### About this exercise:
The copy must match the data word for word and contain no pictures.
Source data START
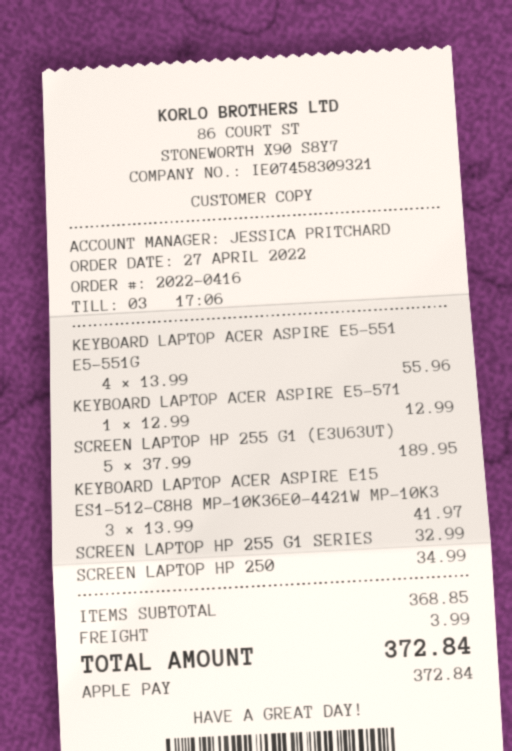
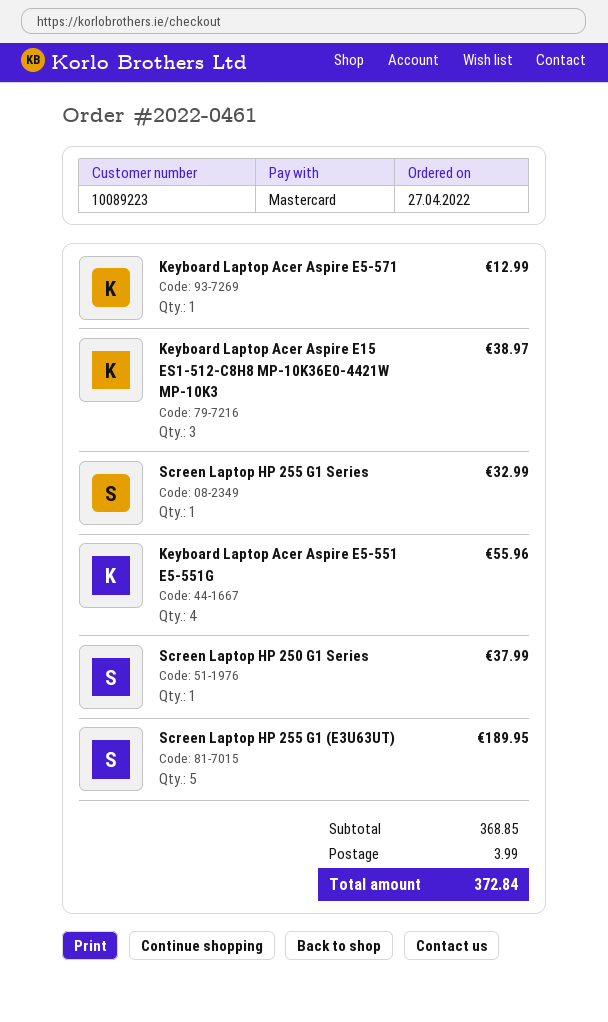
order number: 2022-0416 -> 2022-0461
payment method: Apple Pay -> Mastercard
KEYBOARD LAPTOP ACER ASPIRE E15 ES1-512-C8H8 MP-10K36E0-4421W MP-10K3: 3 for 41.97 -> 3 for 38.97
SCREEN LAPTOP HP 250: 1 for 34.99 -> 1 for 37.99

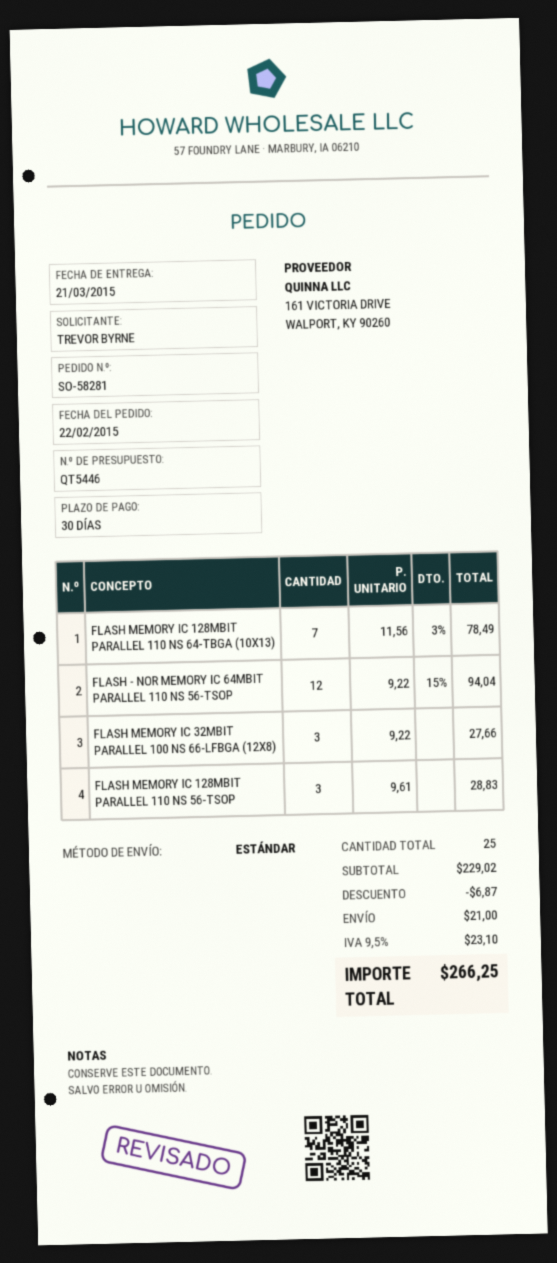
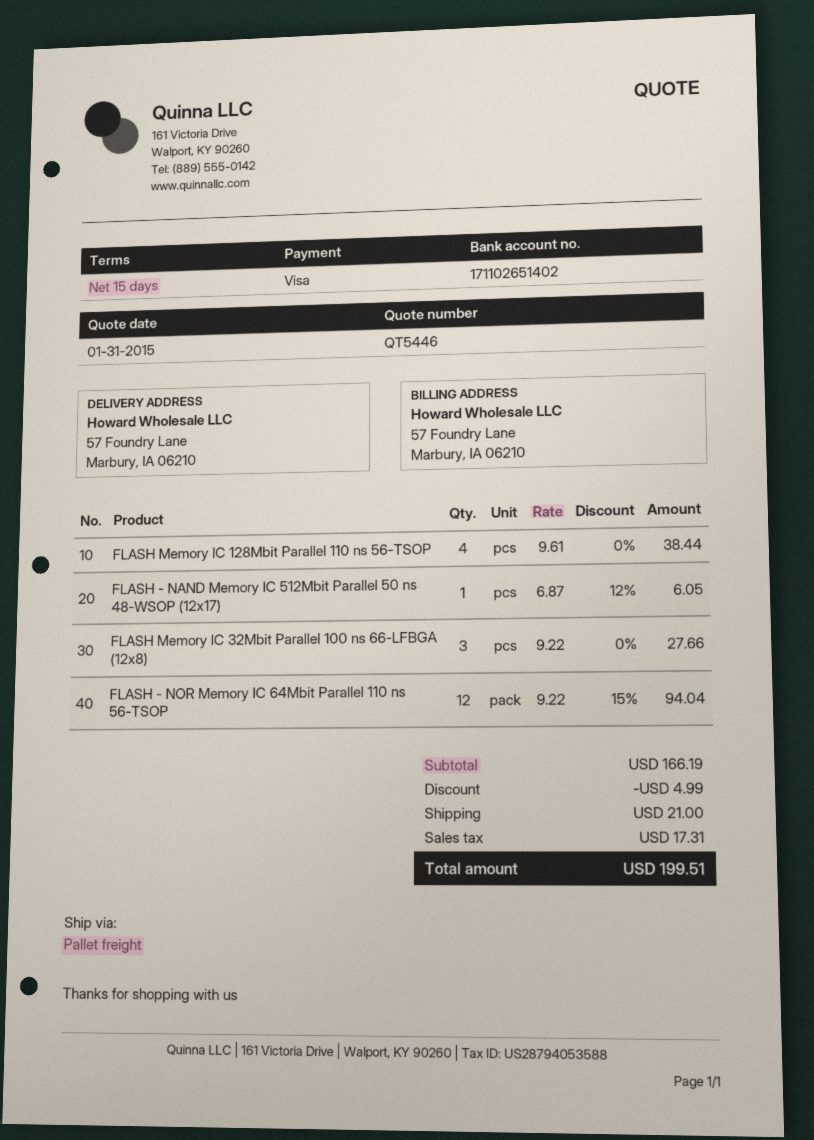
payment terms: 30 days -> 15 days
shipping method: standard -> pallet freight
FLASH MEMORY IC 128MBIT PARALLEL 110 NS 64-TBGA (10X13): 7 x 11.56 - 3% = 78.49 -> none
FLASH MEMORY IC 128MBIT PARALLEL 110 NS 56-TSOP: 3 x 9.61 = 28.83 -> 4 x 9.61 = 38.44
FLASH - NAND Memory IC 512Mbit Parallel 50 ns 48-WSOP (12x17): none -> 1 x 6.87 - 12% = 6.05
subtotal: 229.02 -> 166.19
discount: 6.87 -> 4.99
tax: 23.10 -> 17.31
total: 266.25 -> 199.51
Source data END
### Expected output:
order number: 2022-0416 -> 2022-0461
payment method: Apple Pay -> Mastercard
KEYBOARD LAPTOP ACER ASPIRE E15 ES1-512-C8H8 MP-10K36E0-4421W MP-10K3: 3 for 41.97 -> 3 for 38.97
SCREEN LAPTOP HP 250: 1 for 34.99 -> 1 for 37.99

payment terms: 30 days -> 15 days
shipping method: standard -> pallet freight
FLASH MEMORY IC 128MBIT PARALLEL 110 NS 64-TBGA (10X13): 7 x 11.56 - 3% = 78.49 -> none
FLASH MEMORY IC 128MBIT PARALLEL 110 NS 56-TSOP: 3 x 9.61 = 28.83 -> 4 x 9.61 = 38.44
FLASH - NAND Memory IC 512Mbit Parallel 50 ns 48-WSOP (12x17): none -> 1 x 6.87 - 12% = 6.05
subtotal: 229.02 -> 166.19
discount: 6.87 -> 4.99
tax: 23.10 -> 17.31
total: 266.25 -> 199.51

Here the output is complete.